##### Information supplied #####

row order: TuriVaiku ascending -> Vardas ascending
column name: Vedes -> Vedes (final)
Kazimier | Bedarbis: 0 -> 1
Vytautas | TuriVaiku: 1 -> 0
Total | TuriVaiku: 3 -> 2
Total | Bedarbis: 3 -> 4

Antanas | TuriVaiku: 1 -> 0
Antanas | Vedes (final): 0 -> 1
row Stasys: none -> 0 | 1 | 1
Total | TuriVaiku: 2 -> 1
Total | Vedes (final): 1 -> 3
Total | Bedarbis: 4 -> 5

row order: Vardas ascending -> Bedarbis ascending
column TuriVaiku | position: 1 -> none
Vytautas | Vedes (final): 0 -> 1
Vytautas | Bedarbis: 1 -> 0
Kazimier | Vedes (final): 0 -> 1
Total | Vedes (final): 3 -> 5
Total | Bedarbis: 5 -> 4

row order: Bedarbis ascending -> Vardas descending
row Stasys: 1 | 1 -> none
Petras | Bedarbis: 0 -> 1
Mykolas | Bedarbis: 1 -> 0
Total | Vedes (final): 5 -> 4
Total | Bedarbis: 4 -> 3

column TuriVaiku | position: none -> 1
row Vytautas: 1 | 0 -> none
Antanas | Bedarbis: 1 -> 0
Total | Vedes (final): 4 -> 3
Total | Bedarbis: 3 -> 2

#####
##### Information supplied #####

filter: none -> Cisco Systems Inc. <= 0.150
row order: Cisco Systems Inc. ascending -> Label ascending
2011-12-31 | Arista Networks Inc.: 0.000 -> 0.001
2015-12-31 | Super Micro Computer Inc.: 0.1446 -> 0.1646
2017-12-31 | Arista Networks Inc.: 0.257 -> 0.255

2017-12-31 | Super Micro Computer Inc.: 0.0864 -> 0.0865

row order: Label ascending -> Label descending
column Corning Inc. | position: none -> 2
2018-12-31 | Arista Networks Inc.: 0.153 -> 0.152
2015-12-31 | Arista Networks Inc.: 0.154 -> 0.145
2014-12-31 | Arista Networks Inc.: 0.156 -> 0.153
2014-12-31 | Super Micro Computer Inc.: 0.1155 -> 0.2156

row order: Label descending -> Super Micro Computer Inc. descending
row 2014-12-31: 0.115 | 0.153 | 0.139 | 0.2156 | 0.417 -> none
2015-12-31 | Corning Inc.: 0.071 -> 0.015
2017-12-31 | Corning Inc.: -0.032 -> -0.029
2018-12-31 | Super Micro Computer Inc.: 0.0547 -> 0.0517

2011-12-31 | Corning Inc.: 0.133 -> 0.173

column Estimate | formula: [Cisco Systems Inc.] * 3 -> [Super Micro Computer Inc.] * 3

#####

--- Exercise details ---
Print only what lies in the material above starting at the line with "column name: Vedes -> Vedes (final)" and ending at the line with "Total | Bedarbis: 3 -> 2", every line exactly as given.

--- Task output ---
column name: Vedes -> Vedes (final)
Kazimier | Bedarbis: 0 -> 1
Vytautas | TuriVaiku: 1 -> 0
Total | TuriVaiku: 3 -> 2
Total | Bedarbis: 3 -> 4

Antanas | TuriVaiku: 1 -> 0
Antanas | Vedes (final): 0 -> 1
row Stasys: none -> 0 | 1 | 1
Total | TuriVaiku: 2 -> 1
Total | Vedes (final): 1 -> 3
Total | Bedarbis: 4 -> 5

row order: Vardas ascending -> Bedarbis ascending
column TuriVaiku | position: 1 -> none
Vytautas | Vedes (final): 0 -> 1
Vytautas | Bedarbis: 1 -> 0
Kazimier | Vedes (final): 0 -> 1
Total | Vedes (final): 3 -> 5
Total | Bedarbis: 5 -> 4

row order: Bedarbis ascending -> Vardas descending
row Stasys: 1 | 1 -> none
Petras | Bedarbis: 0 -> 1
Mykolas | Bedarbis: 1 -> 0
Total | Vedes (final): 5 -> 4
Total | Bedarbis: 4 -> 3

column TuriVaiku | position: none -> 1
row Vytautas: 1 | 0 -> none
Antanas | Bedarbis: 1 -> 0
Total | Vedes (final): 4 -> 3
Total | Bedarbis: 3 -> 2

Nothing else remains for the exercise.